5. Dans ces conditions, le requérant est fondé à soutenir que le préfet de police, qui, n’ayant pas produit d’observations en défense, ne fait en tout état de cause pas valoir que M. B... ne remplirait pas l’une des conditions posées par les dispositions précitées, a méconnu les dispositions de l’article L. 424-3 du code de l'entrée et du séjour des étrangers et du droit d'asile en refusant de lui délivrer une carte de résident. Par suite, il est fondé à demander l’annulation de la décision implicite de refus attaquée.

Sur les conclusions aux fins d’injonction et d’astreinte :

6. Eu égard au motif d’annulation retenu, le présent jugement implique nécessairement que le préfet de police, ou tout préfet territorialement compétent, délivre la carte de résident sollicitée à M. B..., sous réserve de tout changement de circonstances de droit ou de fait.
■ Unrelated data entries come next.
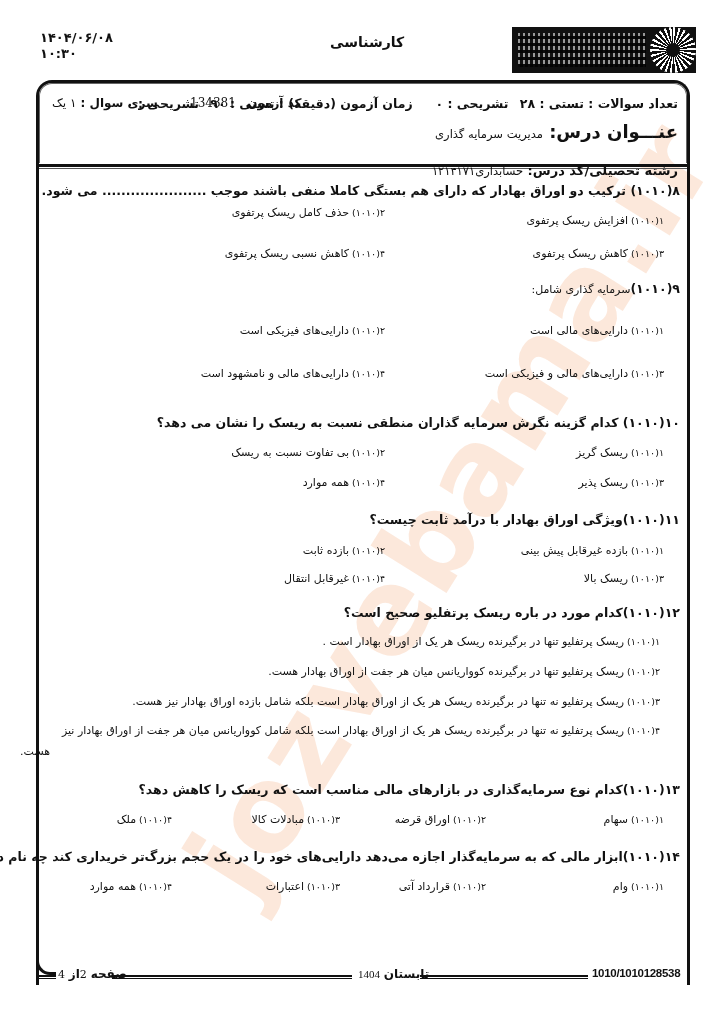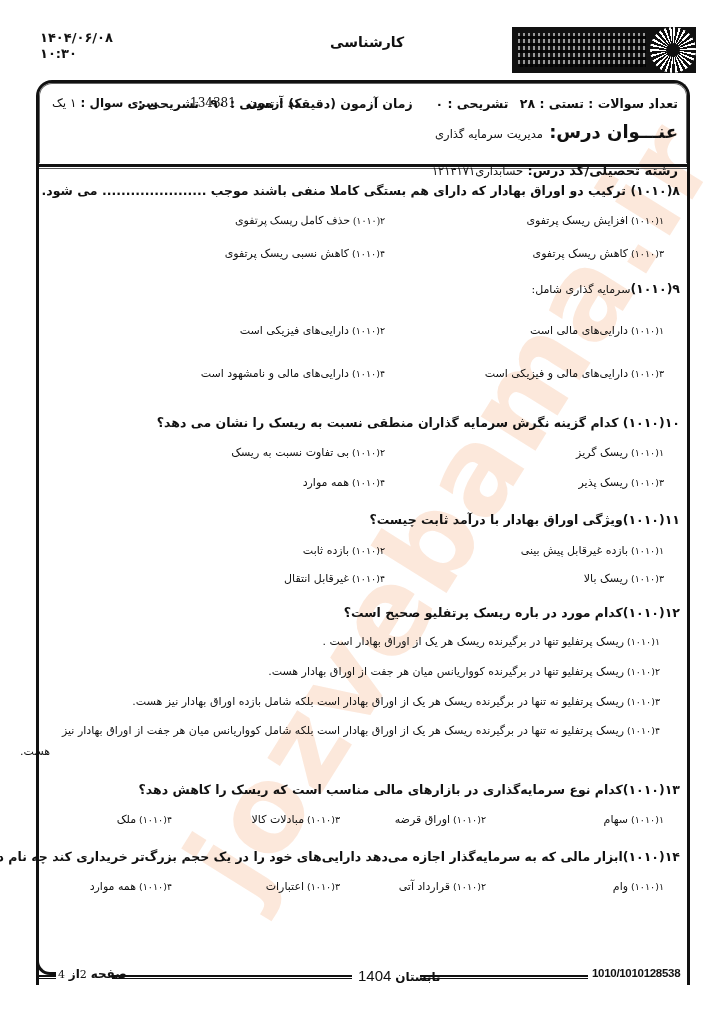--- a/index.html
+++ b/index.html
@@ -77,21 +77,21 @@
   <b style="font-size:18px;">عنـــوان درس: </b><span class="val">مدیریت سرمایه گذاری</span>
 </div>
 <div class="info-row" style="top:143px;margin-top:20px;">
   <b style="font-size:13px;">رشته تحصیلی/کد درس: </b><span class="val">حسابداری۱۲۱۴۱۷۱</span>
 </div>
 
 <div class="content">
 
   <div class="q-title" style="top:13px;"><span>۸(۱۰۱۰)</span> <span>ترکیب دو اوراق بهادار که دارای هم بستگی کاملا منفی باشند موجب ...................... می شود.</span></div>
   <div class="opt" style="top:44px; right:16px;"><span class="num">۱(۱۰۱۰)</span><span>افزایش ریسک پرتفوی</span></div>
-  <div class="opt" style="top:44px; right:295px;font-family:Liberation Serif, serif;"><span class="num">۲(۱۰۱۰)</span><span>حذف کامل ریسک پرتفوی</span></div>
+  <div class="opt" style="top:36px; right:295px;"><span class="num">۲(۱۰۱۰)</span><span>حذف کامل ریسک پرتفوی</span></div>
   <div class="opt" style="top:77px; right:16px;"><span class="num">۳(۱۰۱۰)</span><span>کاهش ریسک پرتفوی</span></div>
   <div class="opt" style="top:77px; right:295px;"><span class="num">۴(۱۰۱۰)</span><span>کاهش  نسبی ریسک پرتفوی</span></div>
 
   <div class="q-title" style="top:111px;"><span>۹(۱۰۱۰)</span><span style="font-weight:normal;font-size:11px;">سرمایه گذاری شامل:</span></div>
   <div class="opt" style="top:154px; right:16px;text-align:center;"><span class="num">۱(۱۰۱۰)</span><span>دارایی‌های مالی است</span></div>
   <div class="opt" style="top:154px; right:295px;"><span class="num">۲(۱۰۱۰)</span><span>دارایی‌های فیزیکی است</span></div>
   <div class="opt" style="top:197px; right:16px;"><span class="num">۳(۱۰۱۰)</span><span>دارایی‌های مالی و فیزیکی است</span></div>
   <div class="opt" style="top:197px; right:295px;"><span class="num">۴(۱۰۱۰)</span><span>دارایی‌های مالی و نامشهود است</span></div>
 
   <div class="q-title" style="top:245px;"><span>۱۰(۱۰۱۰)</span> <span>کدام گزینه نگرش سرمایه گذاران منطقی نسبت به ریسک را نشان می دهد؟</span></div>
@@ -130,17 +130,17 @@
   <div class="footer-curve"></div>
   <div class="footer-line" style="left:14px; width:20px;"></div>
   <div class="footer-text" style="left:36px; direction:rtl;">
     <b>صفحه</b>
     <span style="font-family:'DejaVu Serif',serif;font-size:11px;">2</span><b>از</b>
     <span style="font-family:'DejaVu Serif',serif;font-size:11px;">4</span>
   </div>
   <div class="footer-line" style="left:90px; width:240px;"></div>
   <div class="footer-text" style="left:336px; direction:rtl;">
     <b>تابستان</b>
-    <span style="font-family:Liberation Sans, sans-serif;font-size:15px;">1404</span>
+    <span style="font-family:Liberation Serif, serif;font-size:11px;">1404</span>
   </div>
   <div class="footer-line" style="left:398px; width:168px;"></div>
   <div class="footer-text" style="left:570px; font-family:'Liberation Sans',sans-serif; font-weight:bold; font-size:11.5px; letter-spacing:-0.3px;">1010/1010128538</div>
 </div>
 
 </body></html>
Il y a lieu d’enjoindre à l’autorité territorialement compétente d’y procéder dans le délai de deux mois à compter de la notification du présent jugement.

Sur les frais liés au litige :

7. En l’espèce, M. B... n’établissant pas avoir exposé d’autres frais que ceux pris en charge par l’État au titre de l’aide juridictionnelle qui lui a été accordée par la décision susvisée du 6 octobre 2025, sa demande tendant à ce que l’État lui verse une somme de 1 500 euros au titre des frais exposés et non compris dans les dépens doit être rejetée.




D E C I D E :




Article 1er : Il n’y a pas lieu de statuer sur la demande d’admission au bénéfice de l’aide juridictionnelle à titre provisoire présentée par M. B....
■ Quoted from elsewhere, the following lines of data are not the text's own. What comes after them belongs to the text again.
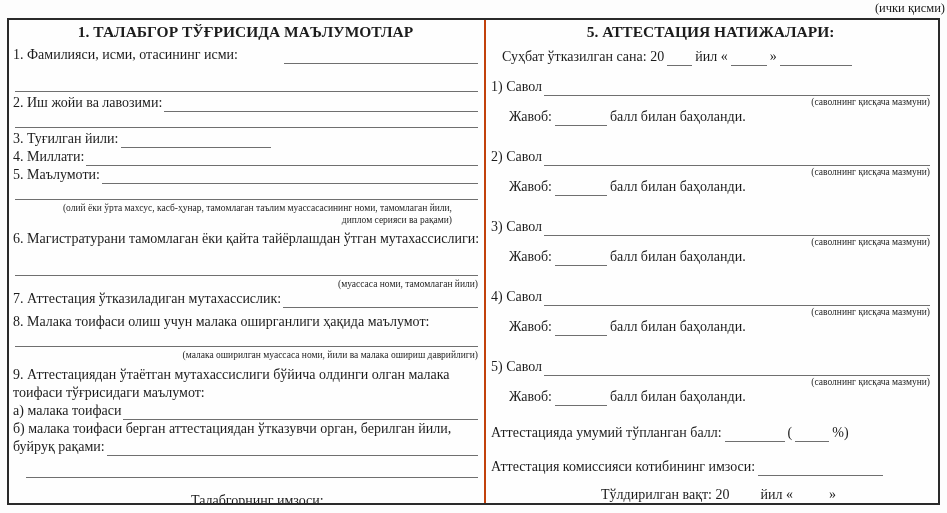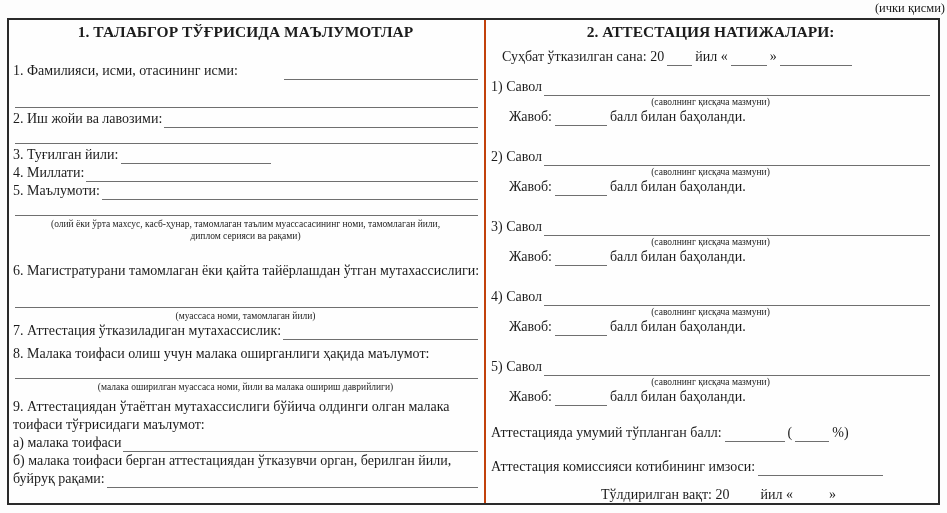--- a/index.html
+++ b/index.html
@@ -47,27 +47,27 @@
     border-bottom:1px solid #6f6f6f;
     margin-left:2px;
   }
   .u {
     display:inline-block; height:15px;
     border-bottom:1px solid #6f6f6f;
     margin:0 3px;
   }
   .blank-row { display:flex; height:18px; }
   .note {
-    text-align:center; font-size:9.5px; line-height:12px; color:#242424;
+    text-align:right; font-size:9.5px; line-height:12px; color:#242424;
   }
   .note.narrow { margin:0 26px; }
   .answer-row { padding-left:18px; }
   .sig-block { padding-left:178px; }
   .q-block { margin-top:22px; }
-  .m4 { margin-top:20px;gap:44px; } .m8 { margin-top:12px; } .m2 { margin-top:5px;align-items:flex-end; }
+  .m4 { margin-top:4px;gap:44px; } .m8 { margin-top:12px; } .m2 { margin-top:5px;align-items:flex-end; }
   .m6 { margin-top:6px;margin-left:11px; } .m12 { margin-top:12px; } .m18 { margin-top:18px; }
   .m16 { margin-top:16px; } .m10 { margin-top:10px; }
 </style>
 </head>
 <body>
 
 <div class="page">
 
   <div class="corner-note">(ички қисми)</div>
 
@@ -160,21 +160,21 @@
         <span class="label">Тўлдирилган вақт: 20</span>
         <span class="u" style="width:18px"></span>
         <span class="label">йил «</span>
         <span class="u" style="width:26px"></span>
         <span class="label">»</span>
         <span class="u" style="width:80px"></span>
       </div>
     </div>
 
     <div class="col col-right">
-      <div class="col-title">2. АТТЕСТАЦИЯ НАТИЖАЛАРИ:</div>
+      <div class="col-title">5. АТТЕСТАЦИЯ НАТИЖАЛАРИ:</div>
 
       <div class="row m6">
         <span class="label">Суҳбат ўтказилган сана: 20</span>
         <span class="u" style="width:25px"></span>
         <span class="label">йил «</span>
         <span class="u" style="width:36px"></span>
         <span class="label">»</span>
         <span class="u" style="width:72px"></span>
       </div>
 

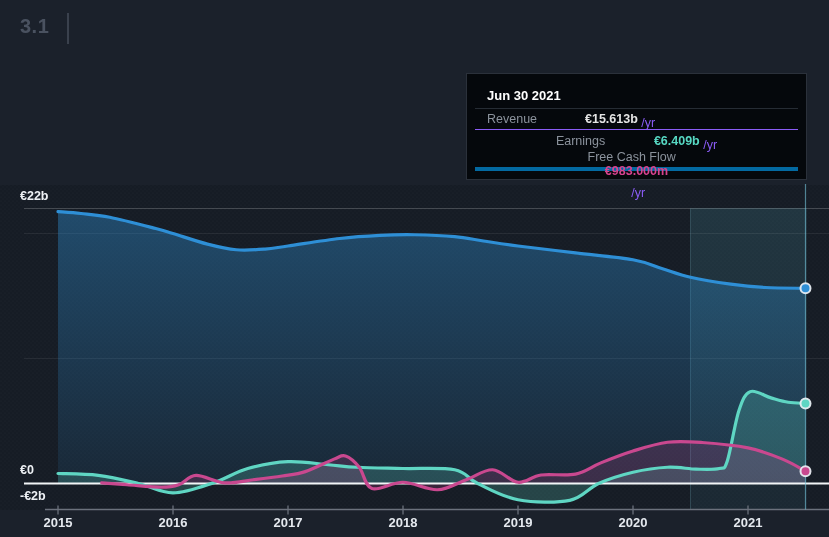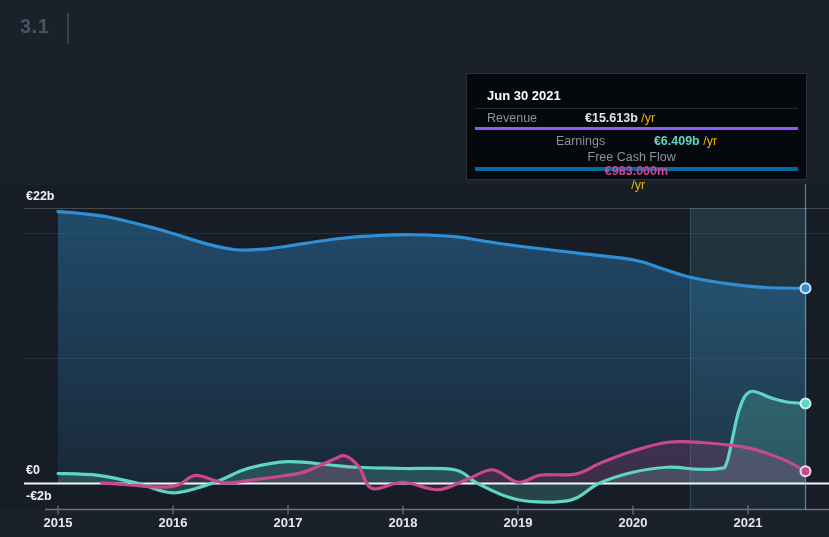--- a/index.html
+++ b/index.html
@@ -21,42 +21,42 @@
   }
   .title {
     position:absolute; left:79px; top:15px;
     font-size:20px; font-weight:bold; color:#f3f5f7; letter-spacing:.2px;
     white-space:nowrap;
   }
   
   .chart { position:absolute; inset:0; }
   #chart-svg { position:absolute; left:0; top:0; width:829px; height:537px; display:block; }
   .ylabel {
-    position:absolute; left:26px; color:#eef1f5; font-size:12.5px; font-weight:600;
+    position:absolute; left:20px; color:#eef1f5; font-size:12.5px; font-weight:600;
     white-space:nowrap; z-index:3;
   }
   .ylabel.y22 { top:189px; }
   .ylabel.y0  { top:463px; }
   .ylabel.ym2 { top:489px; }
   
   .tooltip {
     position:absolute; left:466px; top:73px; width:341px;
     background:#05080c; border:1px solid #2b313b; z-index:5;
     padding:8px;
   }
   .tt-date {
     height:27px; line-height:27px; padding:0 12px;
     color:#ffffff; font-size:13px; font-weight:bold;
     border-bottom:1px solid #262c34;
   }
   .tt-row { padding:0 12px; font-size:12.5px; display:flex; align-items:center; }
   .tt-row .tt-label { width:98px; flex:none; color:#8b929c; }
   .tt-row .tt-value { font-weight:bold; }
-  .tt-row .tt-suffix { color:#eab308; white-space:pre; }
-  .tt-row.r-revenue { height:21px; border-bottom:3px solid #8b5cf6; }
+  .tt-row .tt-suffix { color:#8b5cf6; white-space:pre;margin-top:8px; }
+  .tt-row.r-revenue { height:21px; border-bottom:1px solid #8b5cf6; }
   .tt-row.r-earnings { height:20px; padding-top:2px;justify-content:center; }
   .tt-row.r-margin { height:17px; border-bottom:1px solid #262c34; padding-bottom:2px; }
   .tt-row.r-margin .tt-value { color:#ffffff; }
   .tt-row.r-fcf { height:21px; border-bottom:4px solid #0369a1;flex-direction:column; }
 </style>
 </head>
 <body>
 
 <div class="page">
Article 2 : La décision par laquelle le préfet de police a implicitement rejeté la demande de carte de résident de M. B... est annulée.
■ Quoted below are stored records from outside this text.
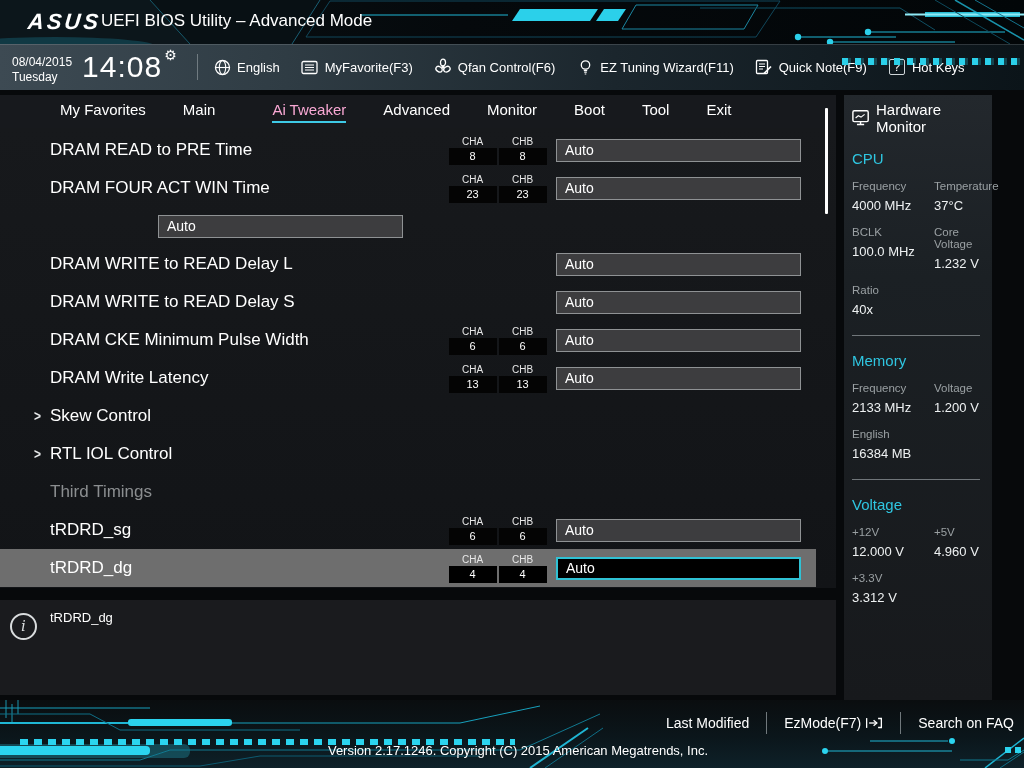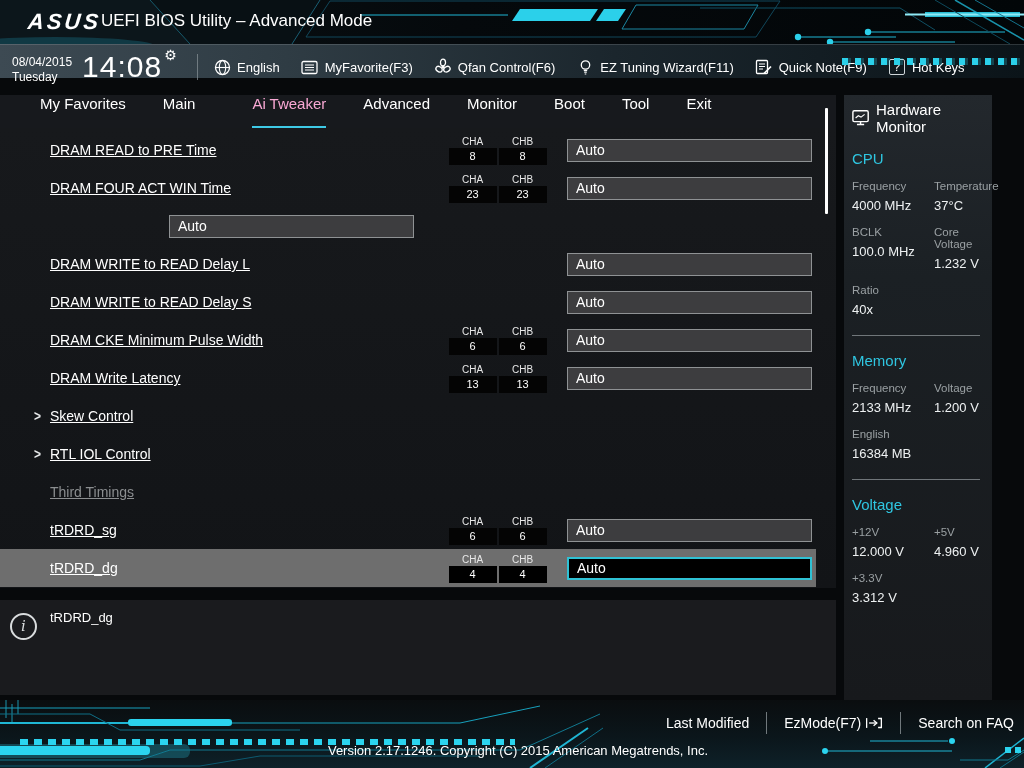--- a/index.html
+++ b/index.html
@@ -9,58 +9,58 @@
 
   
   .titlebar { position:absolute; left:0; top:0; width:1024px; height:44px;
               background:linear-gradient(90deg,#0a1216 0%,#05090c 45%,#020608 100%); overflow:hidden; }
   .hdr-deco { position:absolute; left:0; top:0; }
   .brand { position:absolute; left:28px; top:9px; z-index:2; font-size:22px; font-weight:700;
            font-style:italic; letter-spacing:3px; transform:skewX(-6deg); }
   .app-title { position:absolute; left:101px; top:11px; z-index:2; font-size:17px; }
 
   
-  .toolbar { position:absolute; left:0; top:44px; width:1024px; height:34px;
+  .toolbar { position:absolute; left:0; top:44px; width:1024px; height:46px;
              background:linear-gradient(90deg,#3d4a53 0%,#2f3c44 28%,#1b262d 60%,#0b1419 100%);
              box-shadow:inset 0 1px 0 rgba(255,255,255,.14); }
   .datetime { position:absolute; left:12px; top:5px; display:flex; align-items:flex-start; }
   .date-block { font-size:12px; line-height:15px; margin-top:6px; margin-right:10px; }
   .clock { font-size:30px; letter-spacing:1px; line-height:36px; }
   .gear-icon { font-family:"DejaVu Sans","Liberation Sans",sans-serif; font-size:14px;
                position:relative; top:-2px; margin-left:2px; }
   .tb-sep { position:absolute; left:197px; top:10px; width:1px; height:26px; background:#8a949a; opacity:.7; }
   .tb-items { position:absolute; left:213px; top:0; height:46px; display:flex; align-items:center; gap:21px; }
   .tb-item { display:flex; align-items:center; gap:6px; font-size:13px; white-space:nowrap; cursor:pointer; }
   .tb-icon { display:inline-flex; width:18px; height:18px; align-items:center; justify-content:center; }
   .qbox { display:inline-block; width:16px; height:16px; border:1px solid #cfd6d9; border-radius:2px;
           text-align:center; line-height:14px; font-size:12px; }
   .dotline { position:absolute; left:842px; top:14px; width:182px; height:7px;
              background:repeating-linear-gradient(90deg,#2bd0ea 0 6px,rgba(43,208,234,.25) 6px 9px,transparent 9px 13px); }
 
   
   .navbar { position:absolute; left:0; top:95px; width:836px; height:33px; background:#17191d;
-            display:flex; padding-left:40px; gap:37px; }
+            display:flex; align-items:center; padding-left:60px; gap:37px; }
   .tab { font-size:15px; cursor:pointer; padding-bottom:3px; border-bottom:2px solid transparent; }
   .tab.active { color:#f9a8d4; border-bottom-color:#3ec9e6;margin-left:20px; }
 
   
   .main { position:absolute; left:0; top:128px; width:836px; height:460px; padding-top:3px;
           background:linear-gradient(180deg,#17191c 0%,#121417 100%); }
   .row { position:relative; height:38px; display:flex; align-items:center; padding-left:50px; }
   .row.selected { background:linear-gradient(90deg,#6e6e6e 0,#6e6e6e 816px,transparent 816px); }
   .submenu-arrow { position:absolute; left:34px; font-size:12px; font-weight:700; color:#e9ebec;
                    transform:scale(1,1.15); }
-  .row-label { width:398px; font-size:14px;text-decoration:underline; }
+  .row-label { width:398px; font-size:17px; }
   .row.section .row-label { color:#8b8e90; }
   .ch { width:49px; display:flex; flex-direction:column; align-items:center; margin-right:1px; }
   .ch.hide, .value-box.hide { visibility:hidden; }
   .ch-label { font-size:10px; line-height:12px; color:#e9e9e9; }
   .ch-value { width:48px; height:17px; background:#040404; color:#fff; font-size:11px;
               text-align:center; line-height:17px; }
-  .value-box { width:245px; height:23px; margin-left:19px; background:#3d3d3f; border:1px solid #8f9294;
+  .value-box { width:245px; height:23px; margin-left:8px; background:#3d3d3f; border:1px solid #8f9294;
                color:#fff; font-size:14px; line-height:21px; padding-left:8px; cursor:pointer; }
   .row.selected .value-box { background:#000; border:2px solid #2fc1d4; line-height:19px; }
   .row.selected .ch-value { background:#000; }
   .scrollbar-thumb { position:absolute; left:825px; top:108px; width:3px; height:106px;
                      background:#fff; border-radius:1px; }
 
   
   .help-panel { position:absolute; left:0; top:600px; width:836px; height:95px; background:#1a1b1e; }
   .info-icon { position:absolute; left:10px; top:13px; width:27px; height:27px; border:2px solid #d9dcdd;
                border-radius:50%; color:#d9dcdd; text-align:center; line-height:23px; font-size:15px;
Article 3 : Il est enjoint au préfet de police de Paris, ou à tout préfet territorialement compétent, de délivrer une carte de résident à M. B... dans un délai de deux mois à compter de la notification du présent jugement.

Article 4 : Le surplus des conclusions de la requête est rejeté.

Article 5 : Le présent jugement sera notifié à M. A... B..., à Me Hug et au préfet de police.

Délibéré après l’audience du 9 février 2026, à laquelle siégeaient :

M. Séval, président-rapporteur,
M. Errera, premier conseiller,
Mme Benhamou, conseillère.

Rendu public par mise à disposition au greffe le 23 février 2026.


Le président-rapporteur,


signé


J-P. SEVALL’assesseur le plus ancien,


signé


A. ERRERA
La greffière,


signé


S. LARDINOIS


La République mande et ordonne au préfet de police en ce qui le concerne ou à tous commissaires de justice à ce requis en ce qui concerne les voies de droit commun contre les parties privées, de pourvoir à l’exécution de la présente décision.